Вернувшись из церкви Успения Богородицы, что на
Покровке, купец Суконной сотни Евстигней Саввич Пронь-кин тотчас начал собираться в Кремль. Не припоздать бы, сам царь во дворец зовет. Честь неслыханная! Государь будет с набольшими купцами совет держать.
Варвара же Егоровна сновала по дому. Хлопот на Кузьму немало: скребли и мыли полы, начисто выметали крыльца, лестницы и переходы, посыпали желтым и красным песком (через решета) двор и дорожки, курили жилье яичным пивом, дабы душистым сладким благовонием терем заполнить.
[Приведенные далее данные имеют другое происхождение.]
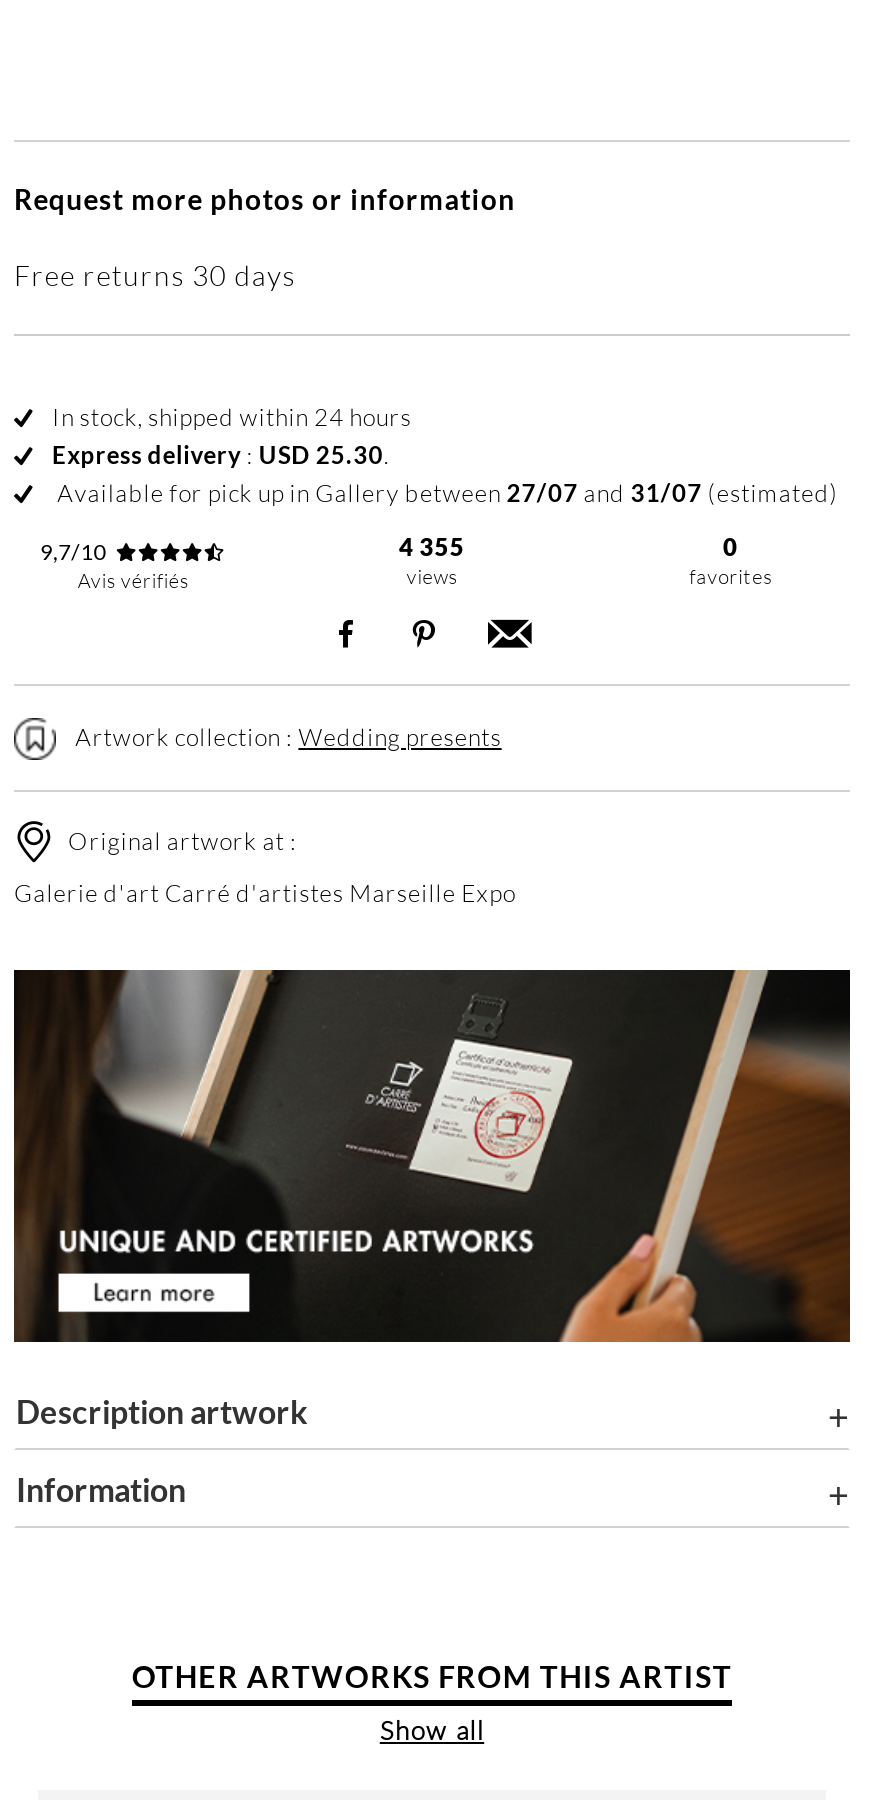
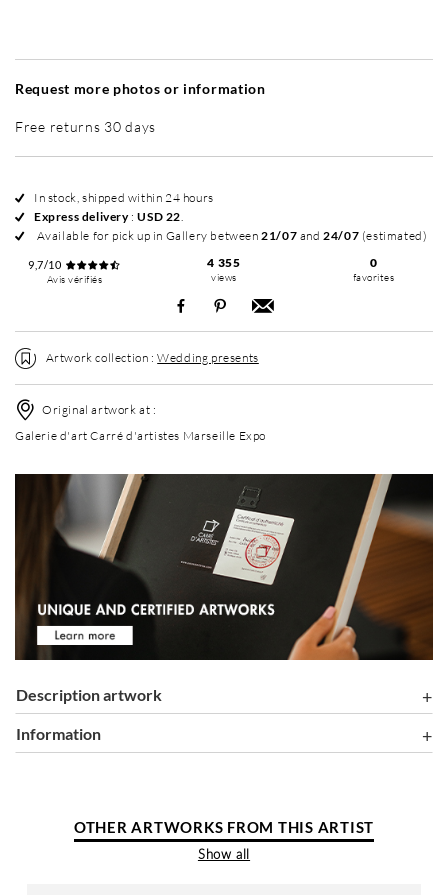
- Express delivery: USD 25.30.
+ Express delivery: USD 22.

- Available for pick up in Gallery between 27/07 and 31/07 (estimated)
+ Available for pick up in Gallery between 21/07 and 24/07 (estimated)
Варвара Егоровна принялась было снимать с киота иконы, но Евстигней Саввич не дозволил:
– Перед Святой неделей1 сымешь.
Варвара вздохнула: образа позеленели, заплыли воском, закоптели, а до Светлого воскресения, почитай, полгода. Взять бы да почистить, но супруга не ослушаешься: строг Евстигней Саввич! Всегда и во всем обычая держится.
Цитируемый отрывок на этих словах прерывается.